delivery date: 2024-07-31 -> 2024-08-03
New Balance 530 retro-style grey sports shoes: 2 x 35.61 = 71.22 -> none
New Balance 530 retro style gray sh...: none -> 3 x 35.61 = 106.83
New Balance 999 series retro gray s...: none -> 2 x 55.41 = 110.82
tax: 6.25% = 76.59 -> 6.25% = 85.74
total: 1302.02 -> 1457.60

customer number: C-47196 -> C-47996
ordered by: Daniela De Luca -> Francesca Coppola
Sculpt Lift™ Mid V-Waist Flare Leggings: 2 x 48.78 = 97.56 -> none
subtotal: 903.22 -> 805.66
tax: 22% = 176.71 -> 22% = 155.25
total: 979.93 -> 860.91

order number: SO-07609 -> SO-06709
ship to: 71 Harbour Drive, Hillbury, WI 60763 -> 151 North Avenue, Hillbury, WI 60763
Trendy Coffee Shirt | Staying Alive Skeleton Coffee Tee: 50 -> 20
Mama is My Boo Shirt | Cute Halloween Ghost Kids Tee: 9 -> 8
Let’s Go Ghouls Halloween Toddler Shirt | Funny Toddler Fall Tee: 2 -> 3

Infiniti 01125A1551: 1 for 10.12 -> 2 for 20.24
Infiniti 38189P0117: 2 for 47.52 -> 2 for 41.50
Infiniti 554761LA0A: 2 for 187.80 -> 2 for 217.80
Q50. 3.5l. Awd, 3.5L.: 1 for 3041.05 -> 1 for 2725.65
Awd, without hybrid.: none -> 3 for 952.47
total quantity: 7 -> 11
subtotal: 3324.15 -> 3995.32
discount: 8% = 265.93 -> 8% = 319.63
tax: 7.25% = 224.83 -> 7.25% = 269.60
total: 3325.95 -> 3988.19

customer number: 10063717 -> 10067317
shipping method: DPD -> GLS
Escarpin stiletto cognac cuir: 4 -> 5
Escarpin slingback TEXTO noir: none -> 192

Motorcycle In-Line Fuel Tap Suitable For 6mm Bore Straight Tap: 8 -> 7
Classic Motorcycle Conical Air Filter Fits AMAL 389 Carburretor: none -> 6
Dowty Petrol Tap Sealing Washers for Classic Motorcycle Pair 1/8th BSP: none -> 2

········

Required work
Repeat the entire listing above without changing a word.

Task solution
delivery date: 2024-07-31 -> 2024-08-03
New Balance 530 retro-style grey sports shoes: 2 x 35.61 = 71.22 -> none
New Balance 530 retro style gray sh...: none -> 3 x 35.61 = 106.83
New Balance 999 series retro gray s...: none -> 2 x 55.41 = 110.82
tax: 6.25% = 76.59 -> 6.25% = 85.74
total: 1302.02 -> 1457.60

customer number: C-47196 -> C-47996
ordered by: Daniela De Luca -> Francesca Coppola
Sculpt Lift™ Mid V-Waist Flare Leggings: 2 x 48.78 = 97.56 -> none
subtotal: 903.22 -> 805.66
tax: 22% = 176.71 -> 22% = 155.25
total: 979.93 -> 860.91

order number: SO-07609 -> SO-06709
ship to: 71 Harbour Drive, Hillbury, WI 60763 -> 151 North Avenue, Hillbury, WI 60763
Trendy Coffee Shirt | Staying Alive Skeleton Coffee Tee: 50 -> 20
Mama is My Boo Shirt | Cute Halloween Ghost Kids Tee: 9 -> 8
Let’s Go Ghouls Halloween Toddler Shirt | Funny Toddler Fall Tee: 2 -> 3

Infiniti 01125A1551: 1 for 10.12 -> 2 for 20.24
Infiniti 38189P0117: 2 for 47.52 -> 2 for 41.50
Infiniti 554761LA0A: 2 for 187.80 -> 2 for 217.80
Q50. 3.5l. Awd, 3.5L.: 1 for 3041.05 -> 1 for 2725.65
Awd, without hybrid.: none -> 3 for 952.47
total quantity: 7 -> 11
subtotal: 3324.15 -> 3995.32
discount: 8% = 265.93 -> 8% = 319.63
tax: 7.25% = 224.83 -> 7.25% = 269.60
total: 3325.95 -> 3988.19

customer number: 10063717 -> 10067317
shipping method: DPD -> GLS
Escarpin stiletto cognac cuir: 4 -> 5
Escarpin slingback TEXTO noir: none -> 192

Motorcycle In-Line Fuel Tap Suitable For 6mm Bore Straight Tap: 8 -> 7
Classic Motorcycle Conical Air Filter Fits AMAL 389 Carburretor: none -> 6
Dowty Petrol Tap Sealing Washers for Classic Motorcycle Pair 1/8th BSP: none -> 2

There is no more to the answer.